La diversité ethnique est ce qui rend la paix en Afghanistan si difficile, mais c'est la seule option dont nous disposons. L'inclusion est la seule option pour tous les Afghans. Et l'inclusion ne peut être générée de l'extérieur, c'est un processus qui doit venir du peuple et pour le peuple dans le pays, sans aucune interférence militaire de l'extérieur.

Militariser le pays, piller ses ressources et l'occidentaliser au nom des droits de l'homme parce que nous avons Dieu de notre côté est l'expression d'une ignorance sans fin et de la stupidité "occidentale". Il est un peu tard pour s'asseoir autour d'une table et discuter, mais nous devons le faire car c'est la première et la dernière chance que nous avons pour l'Afghanistan et les Afghans. Nous ne devons pas vaincre les sociétés tribales, mais nous devons créer l'inclusion dans les sociétés tribales de l'intérieur, sans armes... et surtout sans augmenter les ventes de drogue dans le pays et favoriser le développement de groupes terroristes en tous genres financés par le commerce de l'opium.

En juillet 2000, le chef des talibans, le mollah Mohammed Omar, collaborant avec l'ONU pour éradiquer la production d'héroïne en Afghanistan, a déclaré que la culture du pavot était contraire à l'islam, ce qui a donné lieu à l'une des campagnes antidrogue les plus réussies au monde. Les Talibans ont imposé l'interdiction de la culture du pavot par la menace, l'éradication forcée et le châtiment public des contrevenants. Le résultat a été une réduction de 99 % de la culture du pavot à opium dans les zones contrôlées par les talibans, soit environ les trois quarts de l'approvisionnement mondial en héroïne à l'époque. L'interdiction n'a été effective que brièvement en raison du renversement des talibans en 2002.

Dans les deux décennies qui ont suivi la fin du régime des talibans, le commerce de l'opium a augmenté. L'opium finance les guerres tribales et le terrorisme de toutes sortes et génère un cercle sans fin d'économie de guerre. Et dans le même temps, le nombre de personnes dépendantes dans le pays augmente.

L'Afghanistan a besoin de paix, d'inclusion et de coexistence dans la diversité.

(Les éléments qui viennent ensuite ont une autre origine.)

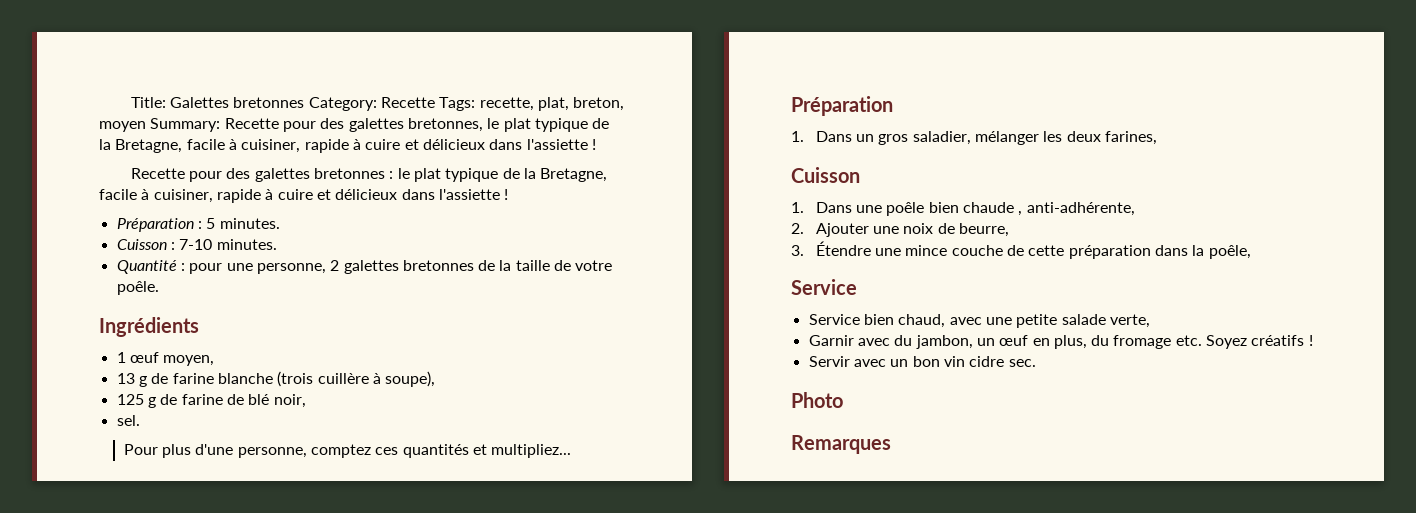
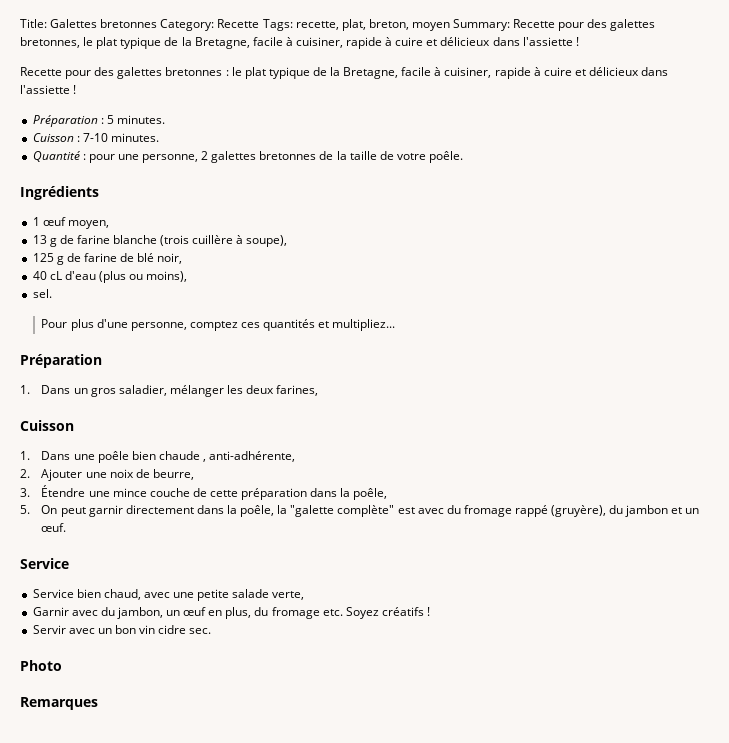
+ 40 cL d'eau (plus ou moins),
+ 5. On peut garnir directement dans la poêle, la "galette complète" est avec du fromage rappé (gruyère), du jambon et un œuf.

Comme me l'a dit un jour un Afghan : « Tu sais que si deux Afghans se rencontrent, ils ont trois opinions différentes ? » En tant qu'anti-impérialiste convaincue, je peux dire : Je préfère deux Afghans avec trois opinions plutôt qu'un Afghanistan colonisé et occidentalisé où l'empire usaméricain dit aux gens ce qu'ils doivent penser, ce que signifie leur dignité et ce que la sécurité est et doit signifier pour eux.

Je n'ai pas de recette pour l'avenir de l'Afghanistan, mais je sais que l'avenir de l'Afghanistan ne peut pas être décidé par les forces militaires occidentales, même et précisément parce qu'elles sont là à se battre contre l'avenir de l'Afghanistan et contre l'espoir des Afghans depuis presque 200 ans maintenant (première guerre dite anglo-afghane : 1839-1842).

Et les seuls qui en ont profité sont les entreprises d'armement. Alors, s'il vous plaît, ne venez pas nous dire que c'est une guerre de religion. C'est une guerre autour des ressources minérales, en premier lieu le lithium, la "matière première du futur". Et cette guerre sera probablement gagnée par... la Chine, et sans tirer une seule balle.